Nevertheless, some feel writing clearly means dumbing down their content. In December 2014, I taught a Written Communications seminar for the Brookings Institution’s Executive Education Program. Held in Washington, DC, the seminar was attended by participants from a wide range of federal agencies. One participant employed by the National Institutes of Health (NIH) told me, “Our scientists always say they want their work publicized, but they won’t write in a way that non-specialists can understand.”
In fact, the NIH recommends plain language. Their website states, “The NIH distributes health and research information to a wide range of readers, including the general public, Congress, medical practitioners and researchers, and the business and governmental communities. To communicate NIH messages clearly, you should use plain language.” The also recommend plain language for grant applicants.
Another federal agency, the Veterans Benefits Administration (VBA) is the first federal agency to actually track savings from plain writing. One VBA plain-language rewrite of an insurance letter led to a 75 percent improved response rate compared to their original letter. The VBA projected over $8 million in savings from this rewrite “due to decreased costs of tracking down beneficiaries in order to pay claims.”

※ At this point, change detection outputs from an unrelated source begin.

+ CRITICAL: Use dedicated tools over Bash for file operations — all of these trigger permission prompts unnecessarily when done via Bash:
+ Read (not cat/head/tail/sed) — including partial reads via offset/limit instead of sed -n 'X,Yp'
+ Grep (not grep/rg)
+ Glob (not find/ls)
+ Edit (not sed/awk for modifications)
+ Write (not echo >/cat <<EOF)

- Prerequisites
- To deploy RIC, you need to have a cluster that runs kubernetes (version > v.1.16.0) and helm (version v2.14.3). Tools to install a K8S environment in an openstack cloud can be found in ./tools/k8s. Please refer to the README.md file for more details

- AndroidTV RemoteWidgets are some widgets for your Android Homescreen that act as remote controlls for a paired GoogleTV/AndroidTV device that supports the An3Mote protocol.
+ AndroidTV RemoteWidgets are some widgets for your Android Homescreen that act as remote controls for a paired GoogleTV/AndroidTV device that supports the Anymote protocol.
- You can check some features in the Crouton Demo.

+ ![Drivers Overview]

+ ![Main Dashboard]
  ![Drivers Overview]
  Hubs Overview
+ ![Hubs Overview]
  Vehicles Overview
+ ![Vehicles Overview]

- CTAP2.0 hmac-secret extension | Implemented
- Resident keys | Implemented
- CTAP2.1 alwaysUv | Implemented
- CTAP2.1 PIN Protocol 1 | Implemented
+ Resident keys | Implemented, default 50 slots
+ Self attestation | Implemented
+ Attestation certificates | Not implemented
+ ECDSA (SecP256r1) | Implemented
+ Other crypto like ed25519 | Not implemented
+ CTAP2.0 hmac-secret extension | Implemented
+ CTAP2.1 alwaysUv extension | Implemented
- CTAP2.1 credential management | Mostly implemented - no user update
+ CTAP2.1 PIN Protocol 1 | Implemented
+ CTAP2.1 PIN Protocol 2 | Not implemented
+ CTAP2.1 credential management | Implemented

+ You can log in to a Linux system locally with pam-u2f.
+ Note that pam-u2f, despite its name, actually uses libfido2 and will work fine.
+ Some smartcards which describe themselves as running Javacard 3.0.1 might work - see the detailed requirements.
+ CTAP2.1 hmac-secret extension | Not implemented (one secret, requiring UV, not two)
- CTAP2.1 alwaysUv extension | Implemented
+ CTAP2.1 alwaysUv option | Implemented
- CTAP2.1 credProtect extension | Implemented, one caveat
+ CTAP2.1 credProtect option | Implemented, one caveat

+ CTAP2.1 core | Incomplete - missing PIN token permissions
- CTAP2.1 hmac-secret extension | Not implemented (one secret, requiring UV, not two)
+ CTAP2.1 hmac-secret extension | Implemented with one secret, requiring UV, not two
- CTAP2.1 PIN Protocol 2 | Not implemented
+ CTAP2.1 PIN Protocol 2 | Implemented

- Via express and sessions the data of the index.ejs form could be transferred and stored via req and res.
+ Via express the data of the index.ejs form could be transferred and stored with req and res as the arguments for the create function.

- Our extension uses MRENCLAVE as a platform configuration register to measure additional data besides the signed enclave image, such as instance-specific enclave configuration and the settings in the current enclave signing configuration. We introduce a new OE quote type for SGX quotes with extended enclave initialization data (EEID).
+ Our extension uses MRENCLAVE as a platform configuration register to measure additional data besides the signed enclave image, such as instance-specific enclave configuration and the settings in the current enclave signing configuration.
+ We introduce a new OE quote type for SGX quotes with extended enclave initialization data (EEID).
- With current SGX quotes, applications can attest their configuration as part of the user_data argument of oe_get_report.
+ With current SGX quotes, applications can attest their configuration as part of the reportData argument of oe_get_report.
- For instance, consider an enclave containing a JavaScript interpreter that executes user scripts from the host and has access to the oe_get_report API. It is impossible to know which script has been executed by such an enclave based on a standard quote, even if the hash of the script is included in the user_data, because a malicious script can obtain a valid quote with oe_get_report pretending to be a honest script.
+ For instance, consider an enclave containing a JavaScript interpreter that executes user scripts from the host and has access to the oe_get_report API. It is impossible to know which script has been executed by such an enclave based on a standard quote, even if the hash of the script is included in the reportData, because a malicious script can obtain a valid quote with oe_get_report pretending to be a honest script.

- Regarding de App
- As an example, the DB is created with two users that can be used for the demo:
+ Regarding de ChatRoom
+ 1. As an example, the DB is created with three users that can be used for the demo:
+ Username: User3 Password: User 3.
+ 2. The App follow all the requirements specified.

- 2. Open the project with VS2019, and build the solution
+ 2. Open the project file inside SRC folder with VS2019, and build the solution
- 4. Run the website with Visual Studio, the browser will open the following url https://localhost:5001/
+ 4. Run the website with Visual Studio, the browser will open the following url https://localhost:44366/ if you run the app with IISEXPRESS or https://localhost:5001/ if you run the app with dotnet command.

The Securities and Exchange Commission (SEC) also has a Plain English Handbook chock full of ideas on how to write clear SEC disclosure documents. Its preface, written by legendary investor Warren Buffet, explains his approach to his annual report:
“When writing Berkshire Hathaway’s annual report, I pretend that I’m talking to my sisters. I have no trouble picturing them: Though highly intelligent, they are not experts in accounting or finance. They will understand plain English, but jargon may puzzle them. My goal is simply to give them the information I would wish them to supply me if our positions were reversed. To succeed, I don’t need to be Shakespeare; I must, though, have a sincere desire to inform.”
Or as Bryan Garner recommends in Harvard Business Review’s “Guide to Better Business Writing,” for large, diverse audiences: “Focus on a smart non-specialist who’s actually in your audience.”
William Penn said, “Speak properly, and in as few words as you can, but always plainly; for the end of speech is not ostentation, but to be understood.” Clear, concise, well-organized writing? That’s a government program I can support.